[Records supplied]

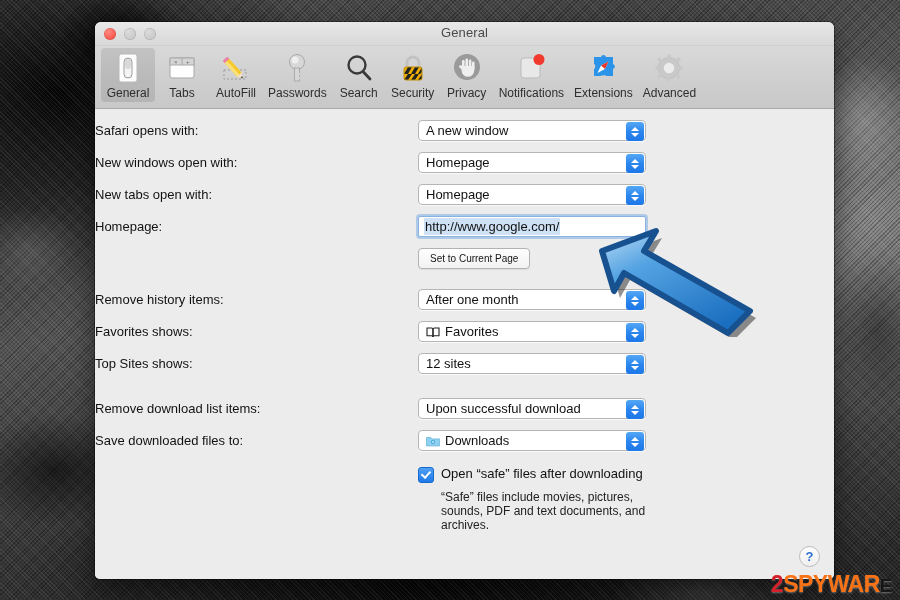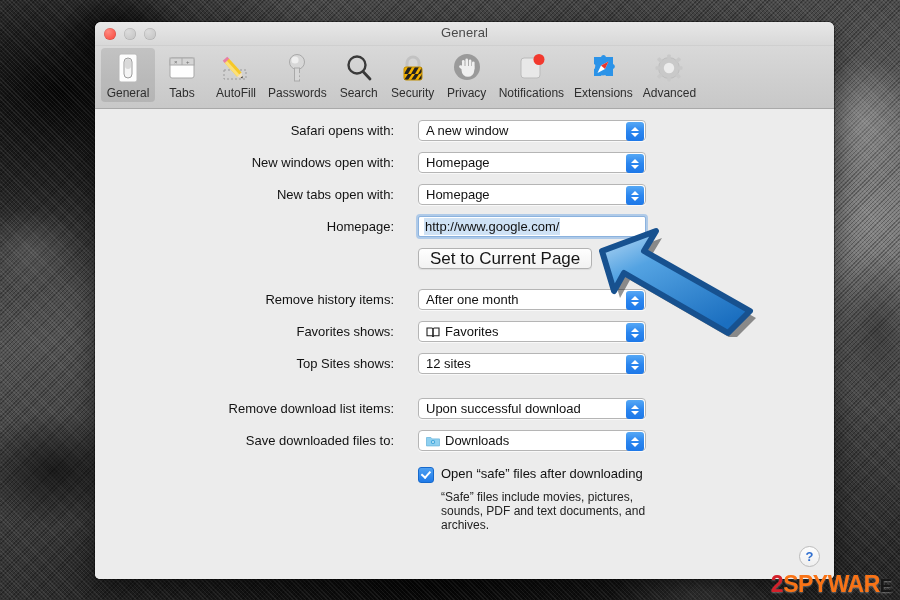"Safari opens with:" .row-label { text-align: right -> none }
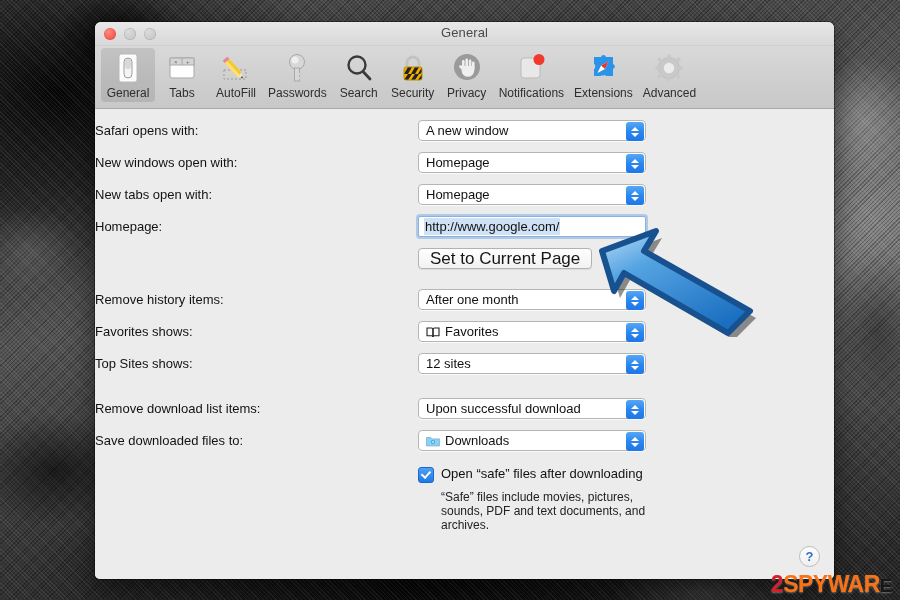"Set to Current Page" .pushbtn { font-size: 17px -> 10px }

[/Records supplied]
[Records supplied]

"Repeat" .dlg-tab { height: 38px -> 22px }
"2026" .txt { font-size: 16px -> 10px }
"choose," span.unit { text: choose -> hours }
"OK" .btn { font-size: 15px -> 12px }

[/Records supplied]

### Exercise objective
Begin with the line above that has "height: 38px ->" and continue through the line that has "font-size: 15px ->", setting each one down exactly. Stop there.

### Response
"Repeat" .dlg-tab { height: 38px -> 22px }
"2026" .txt { font-size: 16px -> 10px }
"choose," span.unit { text: choose -> hours }
"OK" .btn { font-size: 15px -> 12px }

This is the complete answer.